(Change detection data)
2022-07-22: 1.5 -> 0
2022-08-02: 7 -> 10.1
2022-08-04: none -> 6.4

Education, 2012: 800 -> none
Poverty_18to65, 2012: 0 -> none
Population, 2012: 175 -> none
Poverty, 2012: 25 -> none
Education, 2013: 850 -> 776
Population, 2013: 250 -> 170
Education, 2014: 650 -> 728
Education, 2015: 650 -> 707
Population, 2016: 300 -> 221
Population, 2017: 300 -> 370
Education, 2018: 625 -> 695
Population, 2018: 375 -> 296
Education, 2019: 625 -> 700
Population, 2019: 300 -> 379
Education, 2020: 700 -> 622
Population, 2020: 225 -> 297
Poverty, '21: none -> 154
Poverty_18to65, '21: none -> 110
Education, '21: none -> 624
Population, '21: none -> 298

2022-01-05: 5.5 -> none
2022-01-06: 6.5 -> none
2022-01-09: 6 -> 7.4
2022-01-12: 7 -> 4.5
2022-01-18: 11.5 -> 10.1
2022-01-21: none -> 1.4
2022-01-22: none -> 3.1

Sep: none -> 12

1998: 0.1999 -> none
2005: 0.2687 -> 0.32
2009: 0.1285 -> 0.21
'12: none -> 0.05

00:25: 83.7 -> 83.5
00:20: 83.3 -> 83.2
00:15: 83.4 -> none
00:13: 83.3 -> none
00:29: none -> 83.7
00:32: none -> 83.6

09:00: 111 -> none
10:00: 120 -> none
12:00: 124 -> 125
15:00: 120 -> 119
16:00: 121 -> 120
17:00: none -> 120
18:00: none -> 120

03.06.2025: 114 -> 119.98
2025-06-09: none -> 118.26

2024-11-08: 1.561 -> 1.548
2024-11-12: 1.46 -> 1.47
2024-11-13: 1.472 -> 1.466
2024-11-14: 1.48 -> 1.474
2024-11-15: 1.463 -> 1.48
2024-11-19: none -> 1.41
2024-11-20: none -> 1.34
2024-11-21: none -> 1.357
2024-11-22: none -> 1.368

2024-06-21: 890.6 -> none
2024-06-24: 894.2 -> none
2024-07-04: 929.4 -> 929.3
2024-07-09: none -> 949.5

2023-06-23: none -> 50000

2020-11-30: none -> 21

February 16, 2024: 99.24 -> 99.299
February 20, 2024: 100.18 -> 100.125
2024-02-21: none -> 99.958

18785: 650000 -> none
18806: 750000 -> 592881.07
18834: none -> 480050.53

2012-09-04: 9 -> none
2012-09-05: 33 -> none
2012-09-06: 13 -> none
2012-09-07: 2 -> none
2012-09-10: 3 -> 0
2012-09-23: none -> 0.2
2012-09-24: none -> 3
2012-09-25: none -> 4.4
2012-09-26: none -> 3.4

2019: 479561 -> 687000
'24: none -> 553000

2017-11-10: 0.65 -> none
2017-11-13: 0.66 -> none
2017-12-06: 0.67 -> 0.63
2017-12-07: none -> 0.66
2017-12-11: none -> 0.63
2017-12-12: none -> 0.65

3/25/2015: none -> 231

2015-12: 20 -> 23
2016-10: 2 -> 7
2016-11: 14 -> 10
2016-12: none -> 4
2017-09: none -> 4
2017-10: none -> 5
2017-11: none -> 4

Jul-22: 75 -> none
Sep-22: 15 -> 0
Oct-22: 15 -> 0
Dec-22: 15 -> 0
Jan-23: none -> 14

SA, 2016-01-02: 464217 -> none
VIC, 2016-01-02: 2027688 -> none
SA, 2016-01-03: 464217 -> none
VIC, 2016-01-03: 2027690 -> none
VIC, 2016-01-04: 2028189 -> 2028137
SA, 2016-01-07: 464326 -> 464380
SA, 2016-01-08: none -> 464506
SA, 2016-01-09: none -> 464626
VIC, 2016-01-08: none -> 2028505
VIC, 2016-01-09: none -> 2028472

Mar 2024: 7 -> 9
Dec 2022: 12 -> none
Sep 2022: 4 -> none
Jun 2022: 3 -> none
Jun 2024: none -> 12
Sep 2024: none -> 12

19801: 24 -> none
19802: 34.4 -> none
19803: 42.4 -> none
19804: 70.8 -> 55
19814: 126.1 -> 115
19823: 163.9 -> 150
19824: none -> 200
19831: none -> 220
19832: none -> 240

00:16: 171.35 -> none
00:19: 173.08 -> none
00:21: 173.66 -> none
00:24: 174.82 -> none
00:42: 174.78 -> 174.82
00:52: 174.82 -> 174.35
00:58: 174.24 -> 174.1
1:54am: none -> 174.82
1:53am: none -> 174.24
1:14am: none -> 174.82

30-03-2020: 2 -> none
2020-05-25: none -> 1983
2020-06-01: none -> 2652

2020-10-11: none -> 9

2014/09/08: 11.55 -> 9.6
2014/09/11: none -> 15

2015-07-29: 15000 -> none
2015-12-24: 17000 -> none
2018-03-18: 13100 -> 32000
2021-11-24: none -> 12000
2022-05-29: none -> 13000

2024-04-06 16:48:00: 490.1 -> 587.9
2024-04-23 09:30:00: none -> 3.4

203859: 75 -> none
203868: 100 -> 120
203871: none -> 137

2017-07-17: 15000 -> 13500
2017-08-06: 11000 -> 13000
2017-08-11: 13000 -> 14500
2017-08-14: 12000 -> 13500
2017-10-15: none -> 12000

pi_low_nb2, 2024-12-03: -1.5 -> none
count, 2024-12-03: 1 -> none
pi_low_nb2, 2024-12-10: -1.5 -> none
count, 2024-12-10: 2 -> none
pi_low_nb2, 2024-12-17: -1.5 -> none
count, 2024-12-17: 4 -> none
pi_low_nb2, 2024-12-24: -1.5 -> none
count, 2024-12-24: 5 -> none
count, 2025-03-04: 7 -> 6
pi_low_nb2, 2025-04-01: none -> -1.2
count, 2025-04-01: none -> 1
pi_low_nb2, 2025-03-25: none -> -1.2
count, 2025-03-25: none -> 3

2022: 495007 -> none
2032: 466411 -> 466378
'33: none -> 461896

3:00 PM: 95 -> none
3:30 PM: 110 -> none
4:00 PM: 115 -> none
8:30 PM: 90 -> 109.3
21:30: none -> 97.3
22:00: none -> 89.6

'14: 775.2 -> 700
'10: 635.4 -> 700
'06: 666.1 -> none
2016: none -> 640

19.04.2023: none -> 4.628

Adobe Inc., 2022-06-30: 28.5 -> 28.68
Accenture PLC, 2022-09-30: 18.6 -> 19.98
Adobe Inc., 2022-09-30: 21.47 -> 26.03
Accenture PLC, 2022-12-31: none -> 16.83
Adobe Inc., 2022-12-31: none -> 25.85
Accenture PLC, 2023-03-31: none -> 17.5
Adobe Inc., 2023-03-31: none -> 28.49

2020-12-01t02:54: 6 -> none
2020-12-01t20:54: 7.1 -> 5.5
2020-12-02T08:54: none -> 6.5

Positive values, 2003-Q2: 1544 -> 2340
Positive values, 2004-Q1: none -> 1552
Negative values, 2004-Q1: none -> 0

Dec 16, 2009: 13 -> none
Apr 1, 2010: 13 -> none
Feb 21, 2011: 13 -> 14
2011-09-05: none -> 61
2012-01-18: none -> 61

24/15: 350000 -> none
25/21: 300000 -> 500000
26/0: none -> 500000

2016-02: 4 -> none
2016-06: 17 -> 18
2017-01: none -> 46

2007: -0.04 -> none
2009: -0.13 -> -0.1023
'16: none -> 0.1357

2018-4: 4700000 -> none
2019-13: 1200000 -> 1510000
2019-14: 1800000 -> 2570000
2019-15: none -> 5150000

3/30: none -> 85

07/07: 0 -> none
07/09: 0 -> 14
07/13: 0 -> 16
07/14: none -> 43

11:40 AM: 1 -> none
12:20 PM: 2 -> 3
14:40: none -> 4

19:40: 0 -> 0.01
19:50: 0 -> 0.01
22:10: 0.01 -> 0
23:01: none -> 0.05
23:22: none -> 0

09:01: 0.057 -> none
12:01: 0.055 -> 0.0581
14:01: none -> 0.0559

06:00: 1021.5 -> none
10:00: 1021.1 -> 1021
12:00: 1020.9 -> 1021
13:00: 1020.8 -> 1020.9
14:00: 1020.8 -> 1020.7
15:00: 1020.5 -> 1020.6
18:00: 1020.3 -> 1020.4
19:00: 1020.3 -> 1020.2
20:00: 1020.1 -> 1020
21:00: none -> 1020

> [TASK TO CARRY OUT]:
From the records above, print exactly the lines that run from the line with "2017-10-15: none -> 12000" to the line with "2019-13: 1200000 -> 1510000", inclusive.

> [RESULT FOR THIS EXERCISE]:
2017-10-15: none -> 12000

pi_low_nb2, 2024-12-03: -1.5 -> none
count, 2024-12-03: 1 -> none
pi_low_nb2, 2024-12-10: -1.5 -> none
count, 2024-12-10: 2 -> none
pi_low_nb2, 2024-12-17: -1.5 -> none
count, 2024-12-17: 4 -> none
pi_low_nb2, 2024-12-24: -1.5 -> none
count, 2024-12-24: 5 -> none
count, 2025-03-04: 7 -> 6
pi_low_nb2, 2025-04-01: none -> -1.2
count, 2025-04-01: none -> 1
pi_low_nb2, 2025-03-25: none -> -1.2
count, 2025-03-25: none -> 3

2022: 495007 -> none
2032: 466411 -> 466378
'33: none -> 461896

3:00 PM: 95 -> none
3:30 PM: 110 -> none
4:00 PM: 115 -> none
8:30 PM: 90 -> 109.3
21:30: none -> 97.3
22:00: none -> 89.6

'14: 775.2 -> 700
'10: 635.4 -> 700
'06: 666.1 -> none
2016: none -> 640

19.04.2023: none -> 4.628

Adobe Inc., 2022-06-30: 28.5 -> 28.68
Accenture PLC, 2022-09-30: 18.6 -> 19.98
Adobe Inc., 2022-09-30: 21.47 -> 26.03
Accenture PLC, 2022-12-31: none -> 16.83
Adobe Inc., 2022-12-31: none -> 25.85
Accenture PLC, 2023-03-31: none -> 17.5
Adobe Inc., 2023-03-31: none -> 28.49

2020-12-01t02:54: 6 -> none
2020-12-01t20:54: 7.1 -> 5.5
2020-12-02T08:54: none -> 6.5

Positive values, 2003-Q2: 1544 -> 2340
Positive values, 2004-Q1: none -> 1552
Negative values, 2004-Q1: none -> 0

Dec 16, 2009: 13 -> none
Apr 1, 2010: 13 -> none
Feb 21, 2011: 13 -> 14
2011-09-05: none -> 61
2012-01-18: none -> 61

24/15: 350000 -> none
25/21: 300000 -> 500000
26/0: none -> 500000

2016-02: 4 -> none
2016-06: 17 -> 18
2017-01: none -> 46

2007: -0.04 -> none
2009: -0.13 -> -0.1023
'16: none -> 0.1357

2018-4: 4700000 -> none
2019-13: 1200000 -> 1510000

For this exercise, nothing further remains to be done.